+++ Records shown

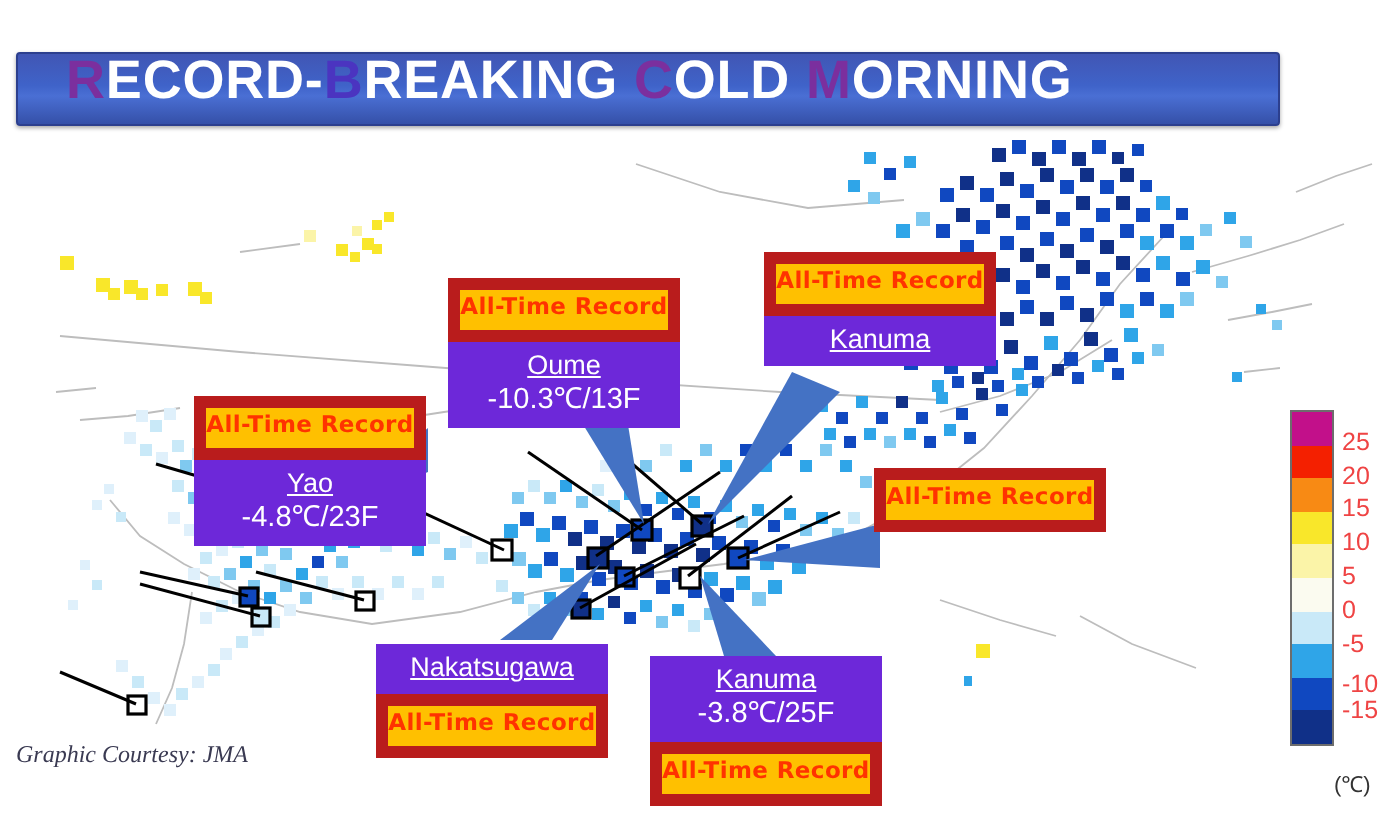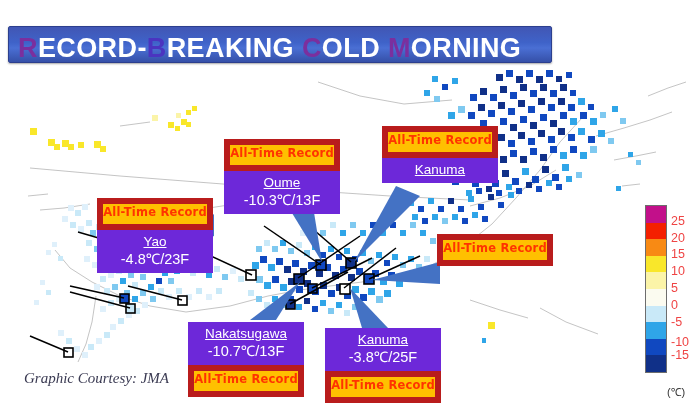"RECORD-BREAKING COLD MORNING" #title-banner { align-items: flex-end -> flex-start; padding-left: 9px -> 24px; width: 544px -> 632px }
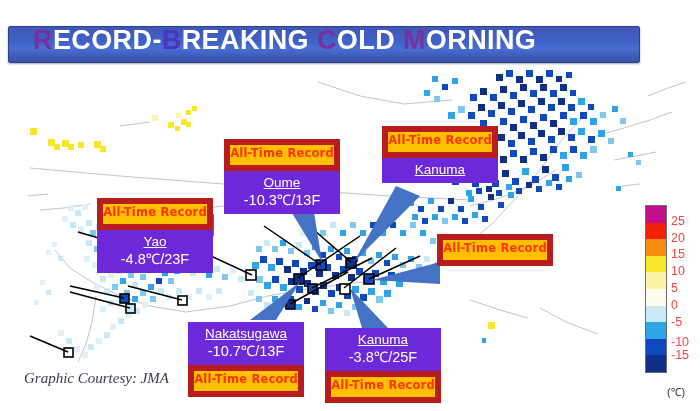"-10.7℃/13F" span.temp { html: <span>-10.7℃/13F</span> -> none }
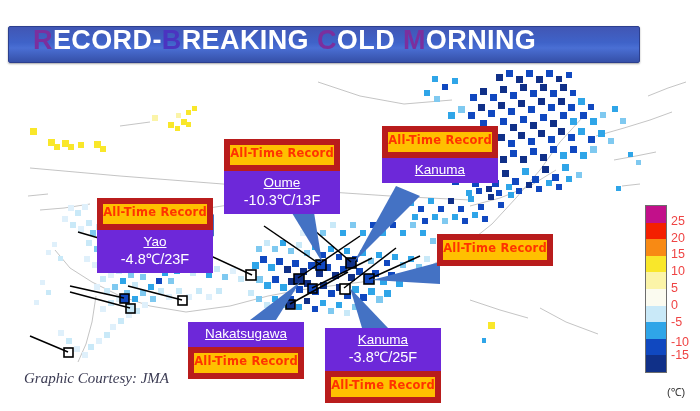"Graphic Courtesy: JMA" #credit { font-size: 15px -> 12px; left: 24px -> 8px }
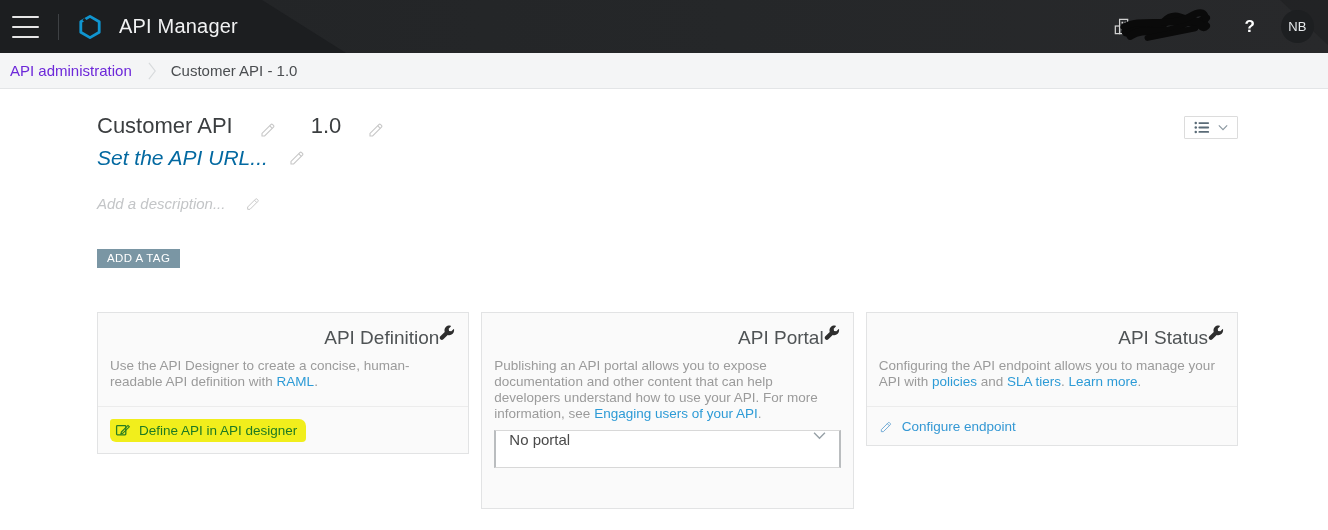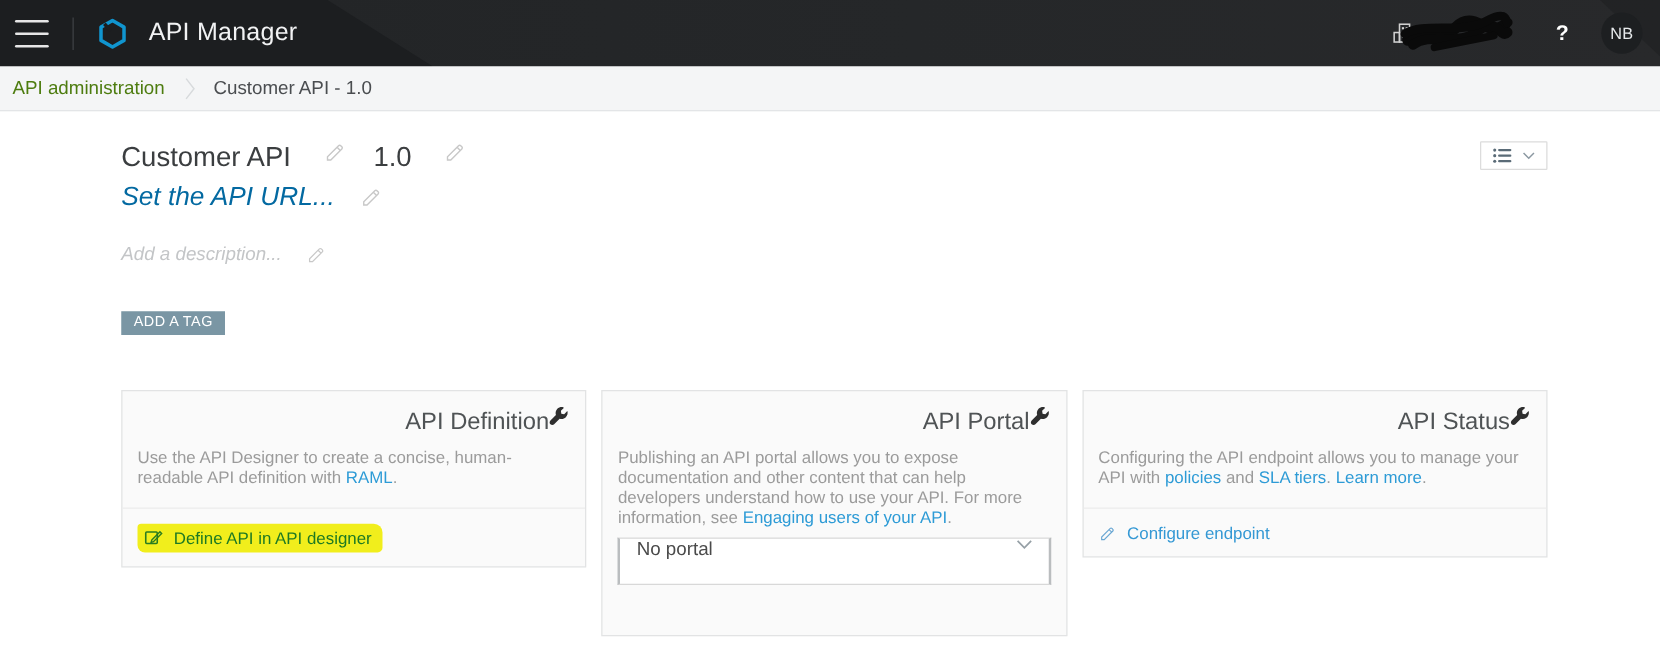"API administration" .crumb-link { color: #4d7c0f -> #6d28d9 }
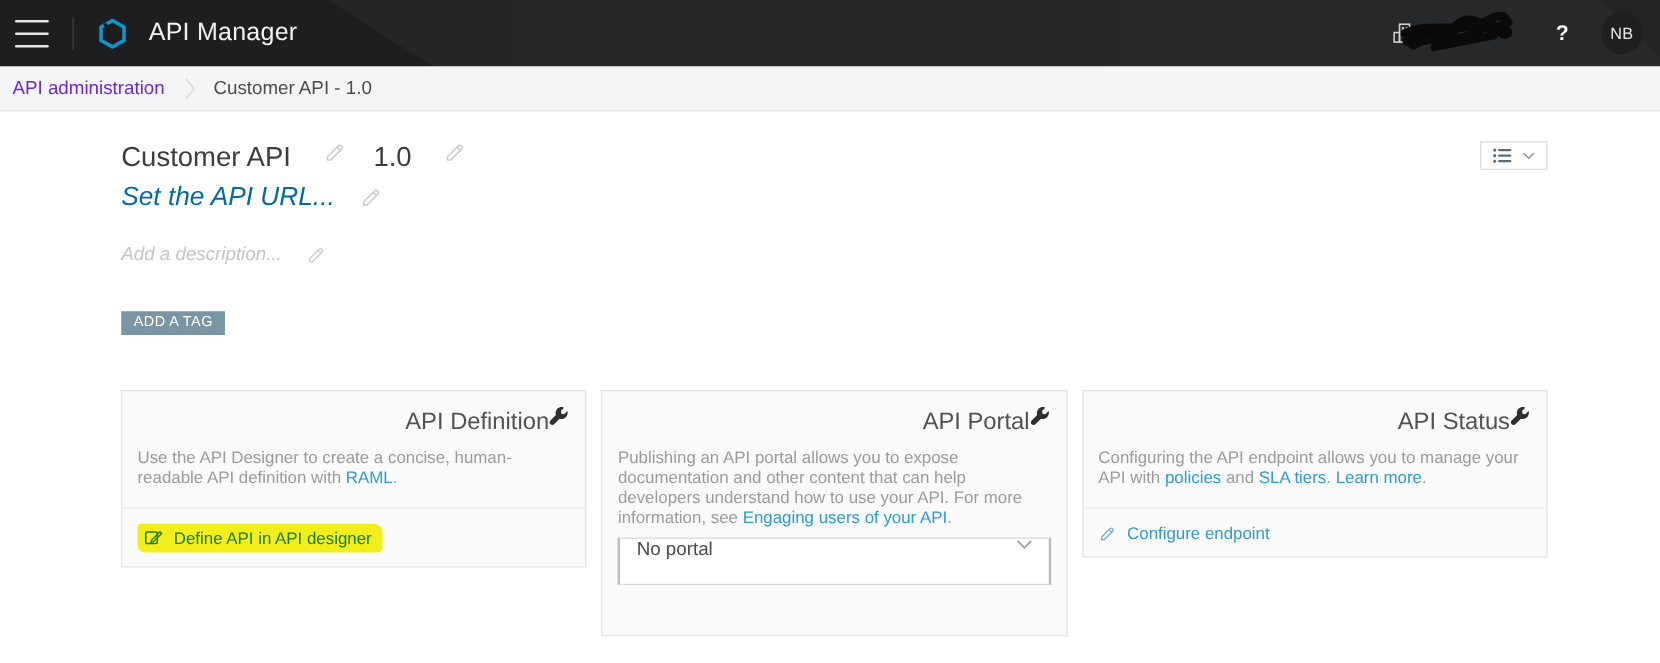"Customer API" .title-row { align-items: flex-start -> flex-end }
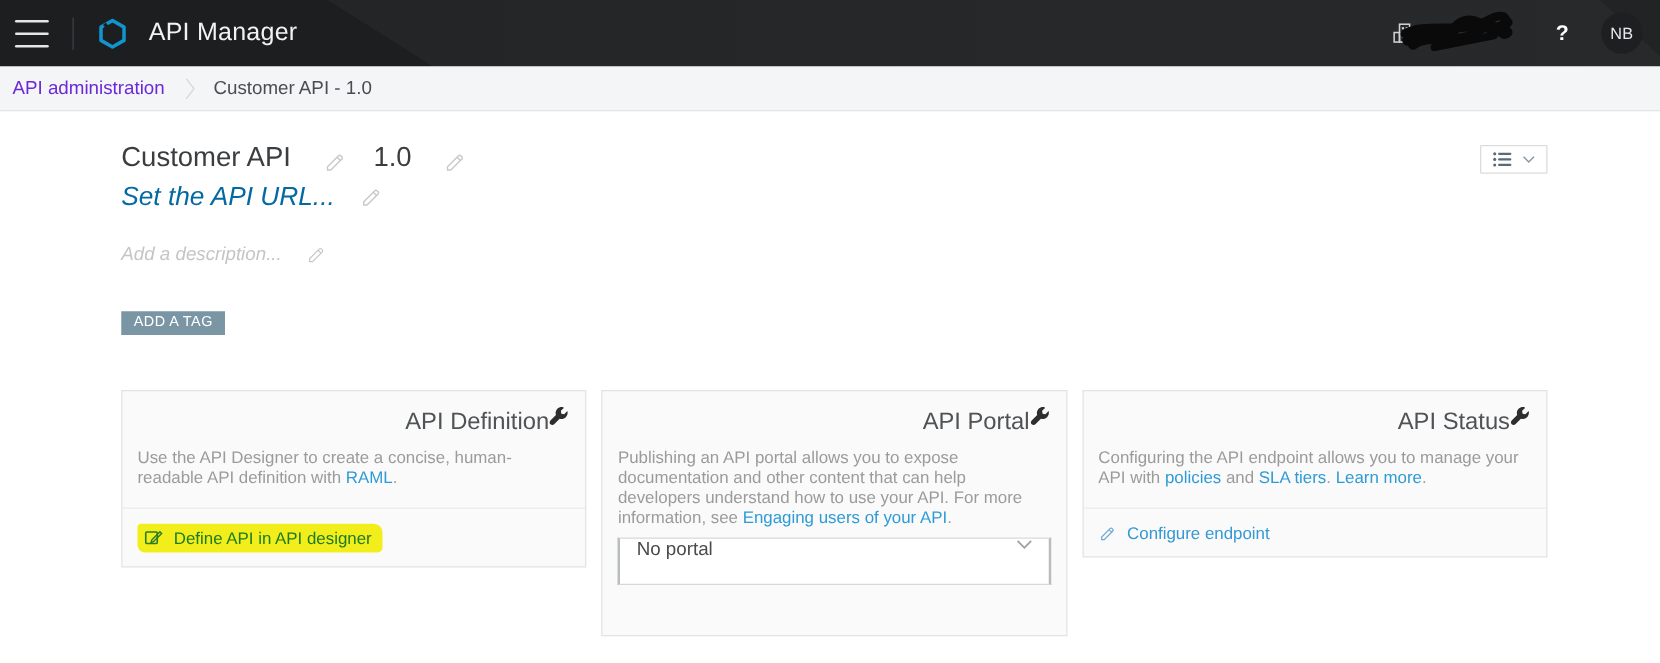"1.0" .api-version { margin-left: 22px -> 34px }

++++++

**Exercise directions**
Copy the final stretch of the entries exactly: the line containing "color: #4d7c0f ->" and every line after it through the last. Include no pictures and nothing more.

**Answer**
"API administration" .crumb-link { color: #4d7c0f -> #6d28d9 }
"Customer API" .title-row { align-items: flex-start -> flex-end }
"1.0" .api-version { margin-left: 22px -> 34px }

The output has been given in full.